During a training session, a good instructor will also ask you to step outside of your comfort zone in order to make progress. You should feel safe to do so with them if you’re a good fit. Darmanin says learning new movement patterns, pushing beyond your boundaries and moving in new directions are all beneficial, satisfying and important for meeting your goals.
You’ll know it’s the right fit if…
You feel happy, satisfied and accomplished at the end of each of your sessions, whatever that means to you. Research has shown the many benefits to exercising, not only physical improvements but mental boosts including those happy endorphins we always hear about. You’re much more likely to stick with something that makes you happy, and that involves working with a trainer that gets you to that point.
Your trainer should also show flexibility in your needs or goals, such as injury, illness, fatigue, mood and the rest of your life. When Darmanin’s clients go on vacation, she writes a program for them to practice while they’re gone. If they’re having a bad day, she may decide whether they should sweat it out or take it easy. “A good trainer will be able to change their plan to fit where you are that day,” she says.
You’ll know it’s not the right fit if…
You ever feel uncomfortable. You should always feel safe and supported during a training session. Other signs might include if you’re not making progress or don’t feel good about yourself. Some trainers like to speak negatively to their clients to motivate them, and if that works for you, great. But if not, that shouldn’t be happening. You shouldn’t feel ashamed, negative or judged, says Darmanin.

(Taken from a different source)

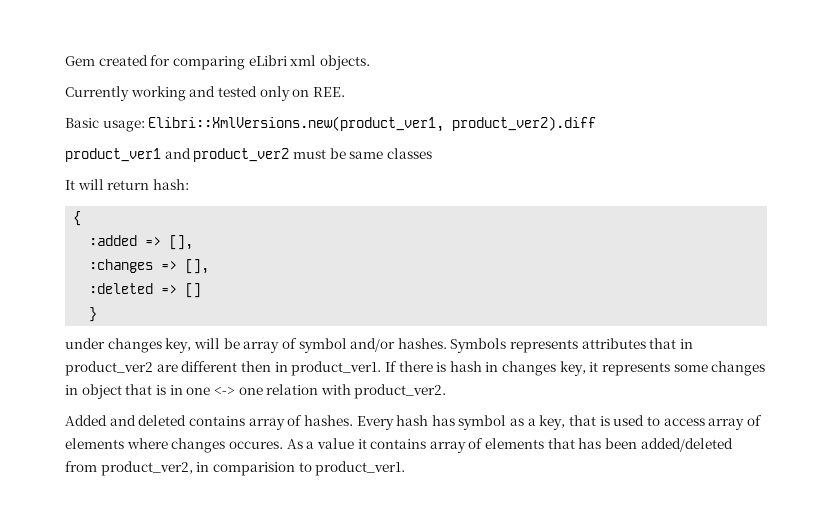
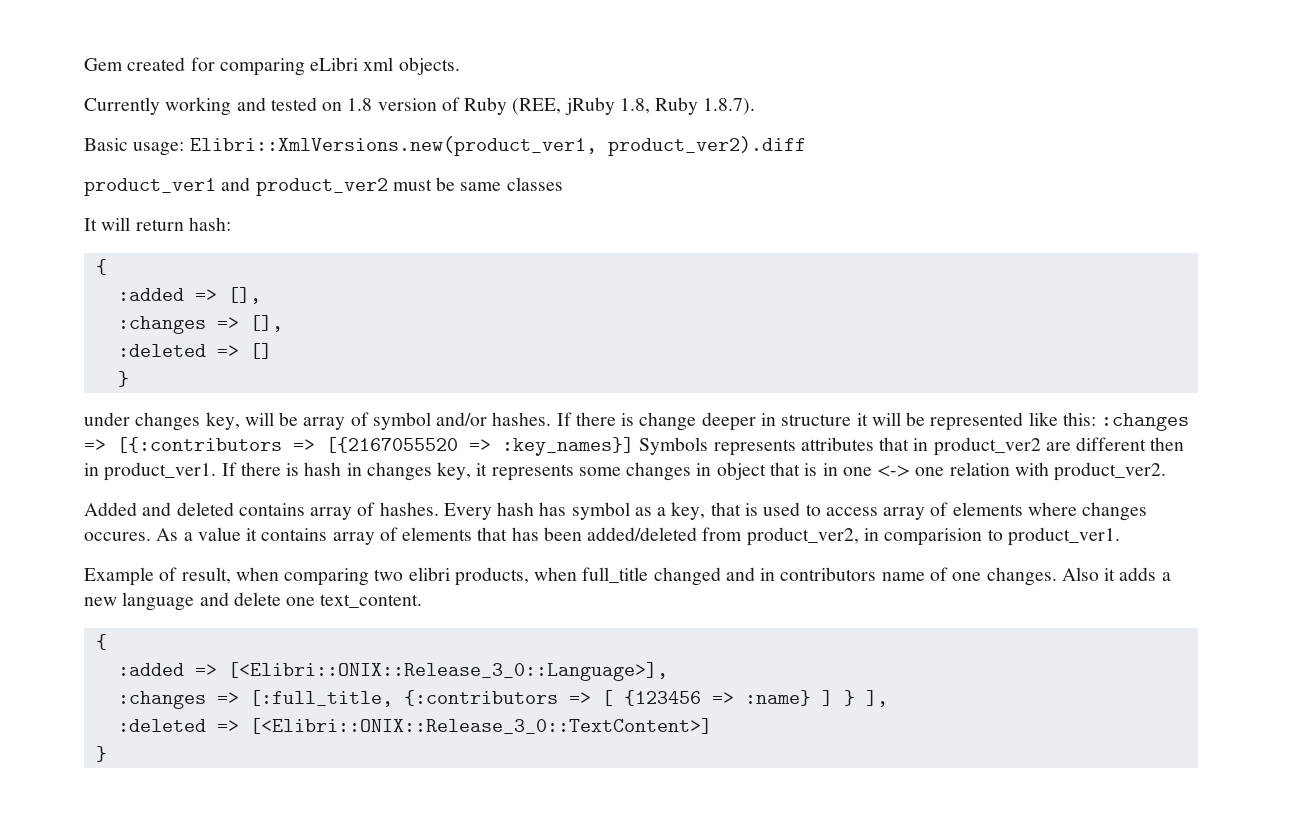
[259,86,345,101] only on REE. -> [322,97,756,115] on 1.8 version of Ruby (REE, jRuby 1.8, Ruby 1.8.7).
(447, 343) none -> [556,412,1190,431] [84,437,634,456] If there is change deeper in structure it will be represented like this: :changes => [{:contributors => [{2167055520 => :key_names}]
(406, 468) none -> [84,567,1171,586] [84,592,423,611] [95,634,107,650] [117,662,668,681] [117,690,888,709] [117,718,712,734] [95,746,107,762] // Example of result, when comparing two elibri products, when full_title changed and in contributors name of one changes. Also it adds a new language and delete one text_content. // { // :added => [<Elibri::ONIX::Release_3_0::Language>], // :changes => [:full_title, {:contributors => [ {123456 => :name} ] } ], // :deleted => [<Elibri::ONIX::Release_3_0::TextContent>] // }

Lastly, you shouldn’t feel guilted into signing up with a certain trainer. “Trainers do have to make sales to keep themselves afloat, but their abilities should speak for themselves,” she explains. “If they have to drive a hard sale, and you’re not happy with the pressure, just walk away.”
Your trainer wishes you knew that…
Spot training doesn’t work-, meaning you can’t make your stomach flat by doing crunches all day. The way our bodies store fat is mostly genetic, so although muscle helps keep things tight, there could still be a layer of fat over it–and that’s natural and normal, Darmanin says. So, if you’re working with a trainer and don’t end up with washboard abs or perfectly sculpted arms it’s not a reflection of their training abilities. It’s just the way you’re built!
And if you think you’re just not ready for a trainer…
Think again! There’s always something new to learn, and checking in with a professional can help make your workouts more efficient, effective, and enjoyable! “We can help you prevent injuries and illnesses and hold you accountable to working out,” explains Darmanin, “which makes it worth the investment.”